● Task item
Reproduce all lines of the listing below in which the word "display" occurs.

● Exercise materials
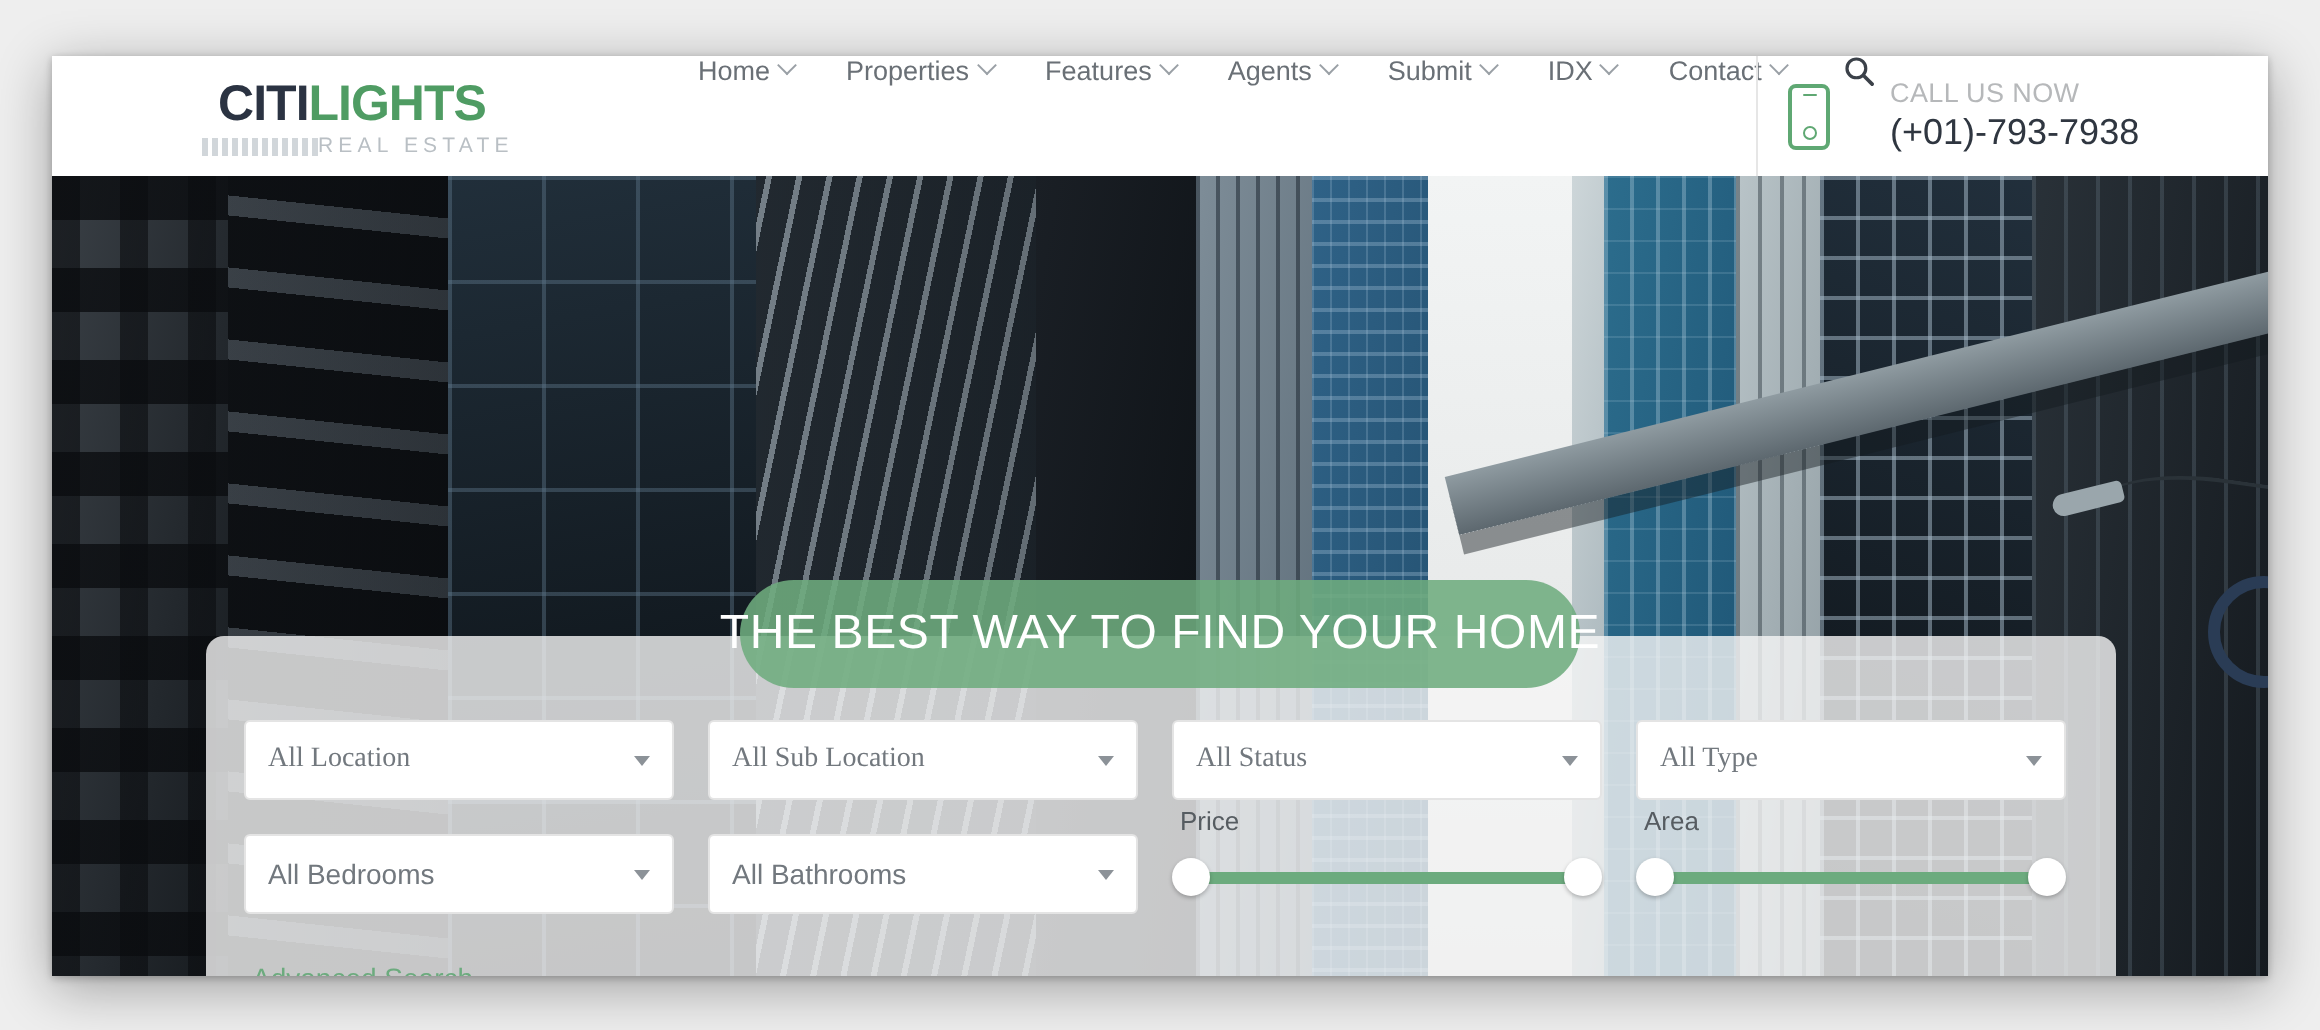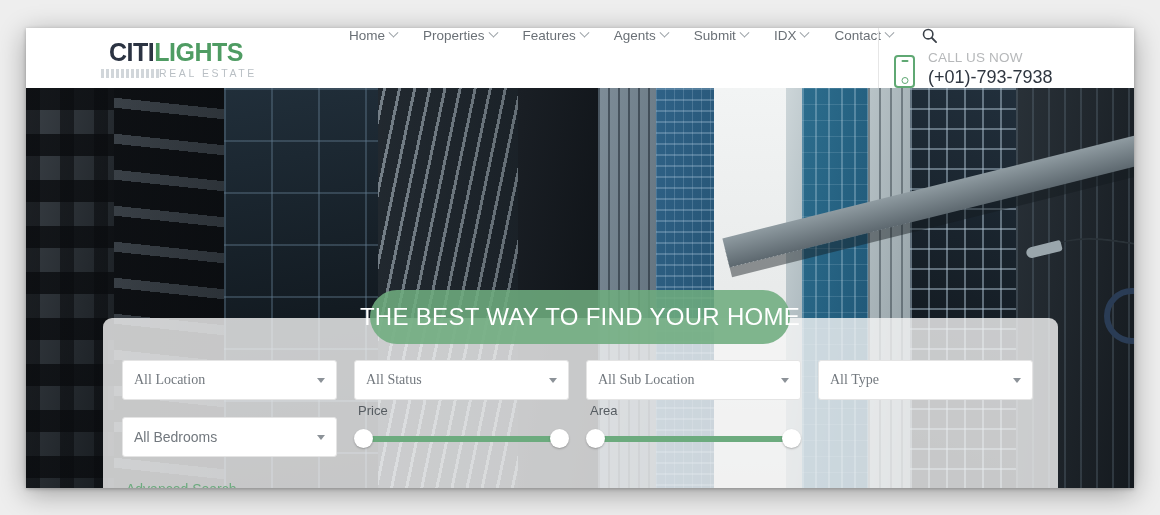--- a/index.html
+++ b/index.html
@@ -129,8 +129,8 @@
     top: 0;
     height: 60px;
     display: flex;
-    align-items: flex-end;
-    gap: 13px;
+    align-items: center;
+    gap: 30px;
   }
   .phone-icon {
     width: 21px;

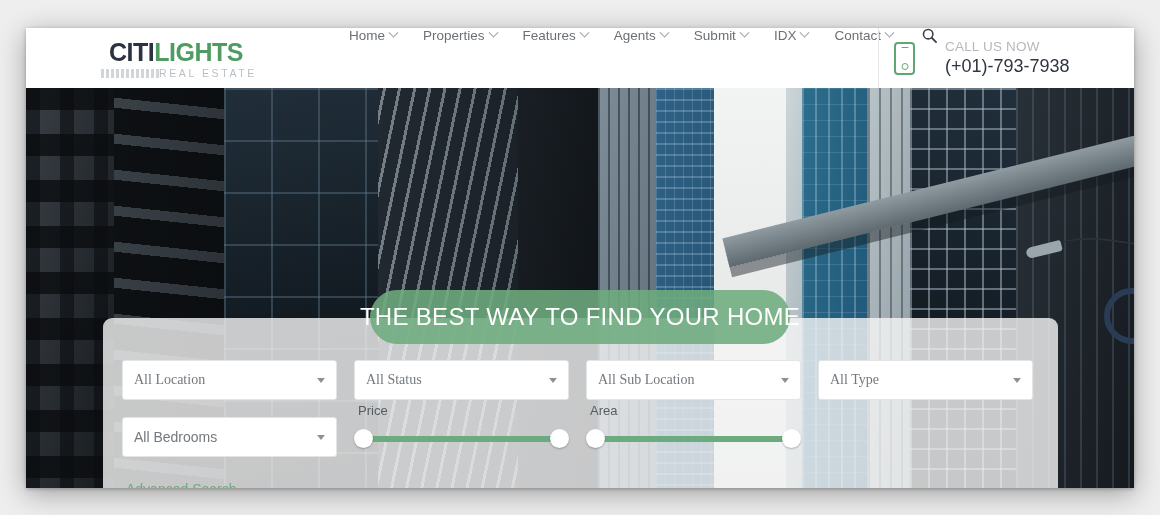--- a/index.html
+++ b/index.html
@@ -554,11 +554,11 @@
             <span class="arw"></span>
           </div>
           <div class="select">
+            <span>All Sub Location</span>
+            <span class="arw"></span>
+          </div>
+          <div class="select">
             <span>All Status</span>
-            <span class="arw"></span>
-          </div>
-          <div class="select">
-            <span>All Sub Location</span>
             <span class="arw"></span>
           </div>
           <div class="select">

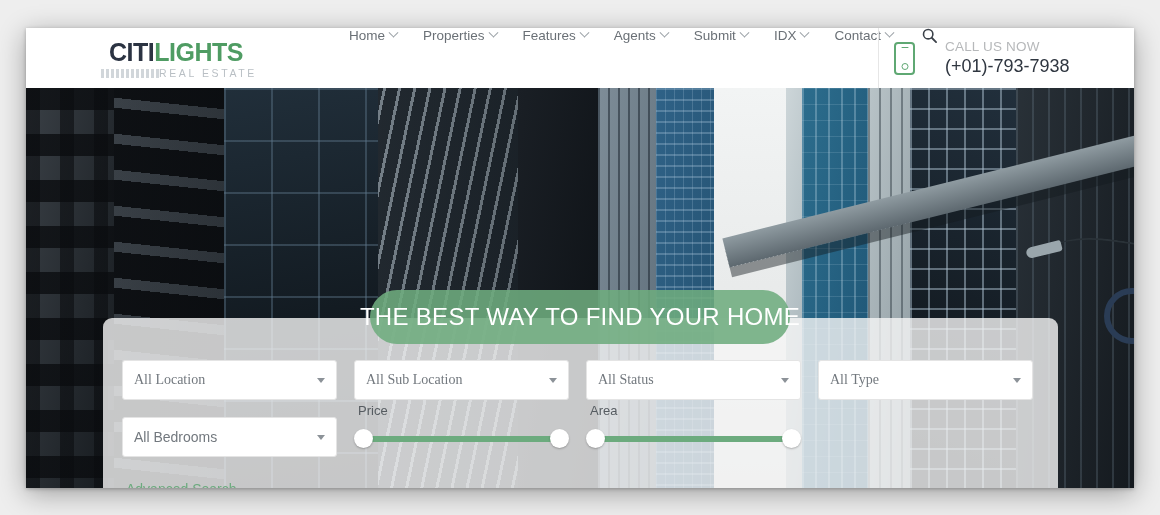--- a/index.html
+++ b/index.html
@@ -572,6 +572,10 @@
             <span>All Bedrooms</span>
             <span class="arw"></span>
           </div>
+          <div class="select">
+            <span>All Bathrooms</span>
+            <span class="arw"></span>
+          </div>
 
           <div class="slider-cell">
             <span class="slider-label">Price</span>

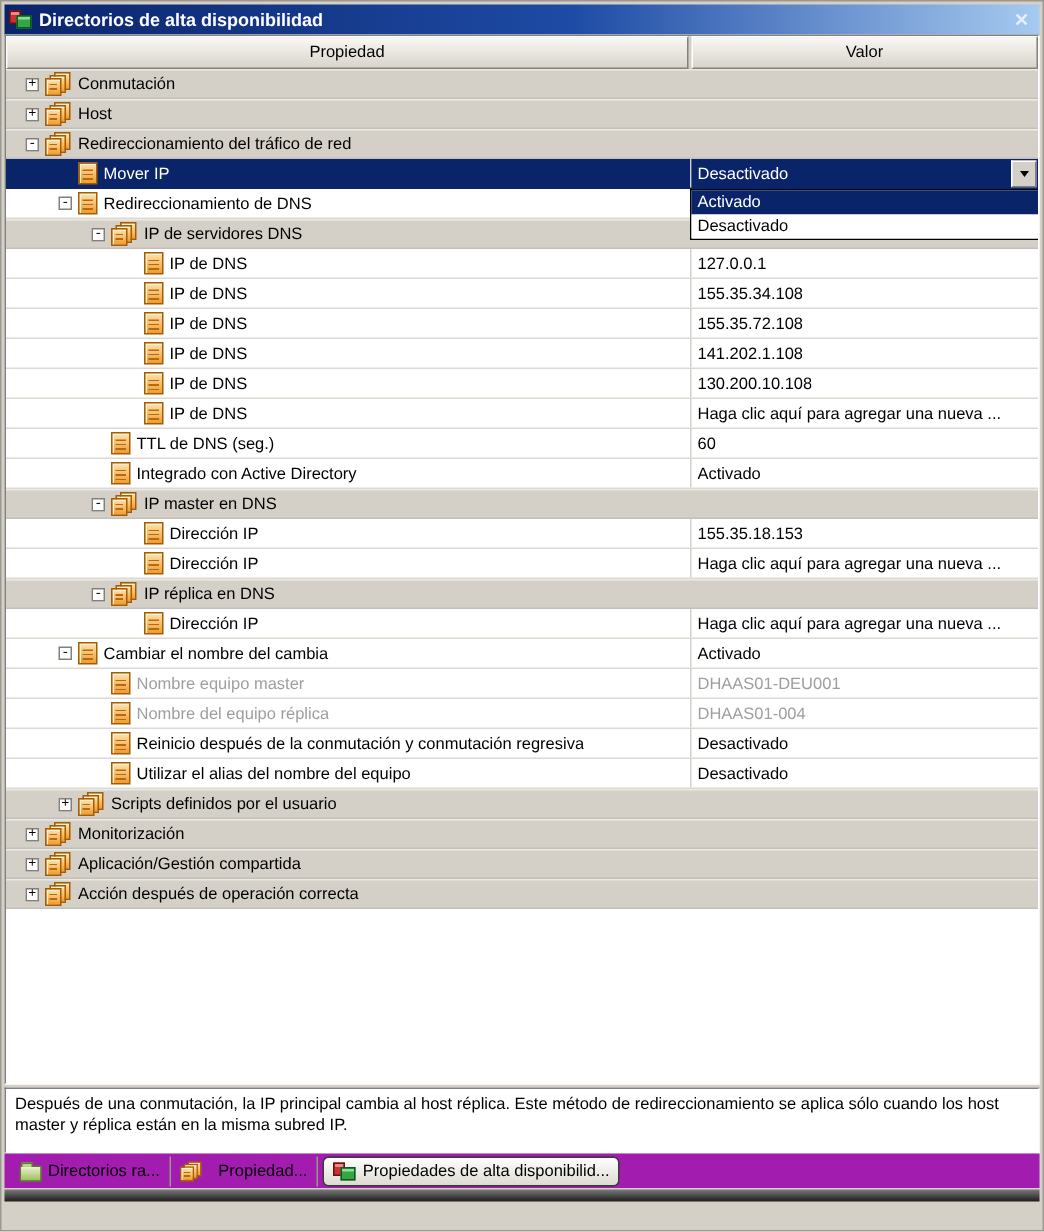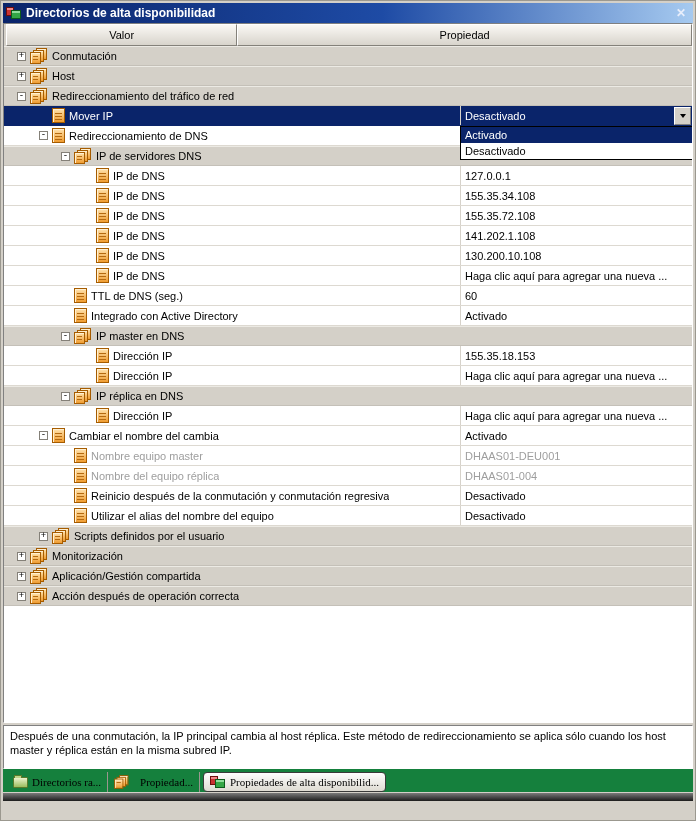--- a/index.html
+++ b/index.html
@@ -107,8 +107,8 @@
 
   <div class="grid">
     <div class="grid-header">
+      <div class="col-header prop">Propiedad</div>
       <div class="col-header val">Valor</div>
-      <div class="col-header prop">Propiedad</div>
     </div>
     <div class="grid-body" id="grid-body">
       <div class="row group">

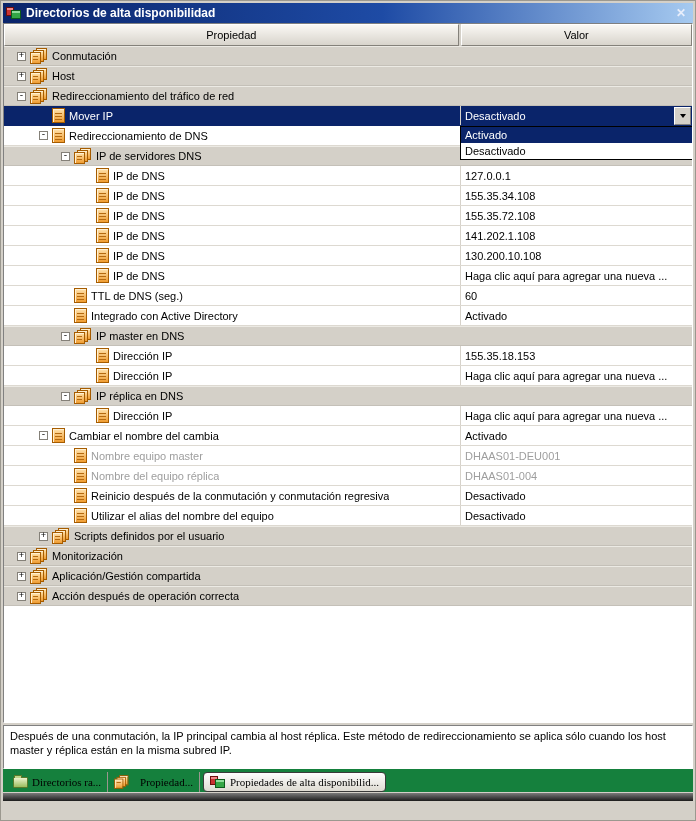--- a/index.html
+++ b/index.html
@@ -79,7 +79,7 @@
                  padding:3px 6px; line-height:14px; }
 
   
-  .tabbar { height:23px; display:flex; align-items:center; padding:2px 2px 0 4px; background:#15803d;font-family:Liberation Serif, serif; }
+  .tabbar { height:23px; display:flex; align-items:flex-start; padding:2px 2px 0 4px; background:#a21caf; }
   .tab { display:flex; align-items:center; gap:4px; padding:2px 6px; height:20px; white-space:nowrap; }
   .tab.plain { border-right:1px solid #9a968e; }
   .tab.active { border:1px solid #3a3a3a; border-radius:4px; background:linear-gradient(#fefefe,#dedbd2); margin-left:3px; }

● Exercise answer
     display: flex;
-  .tabbar { height:23px; display:flex; align-items:center; padding:2px 2px 0 4px; background:#15803d;font-family:Liberation Serif, serif; }
+  .tabbar { height:23px; display:flex; align-items:flex-start; padding:2px 2px 0 4px; background:#a21caf; }
   .tab { display:flex; align-items:center; gap:4px; padding:2px 6px; height:20px; white-space:nowrap; }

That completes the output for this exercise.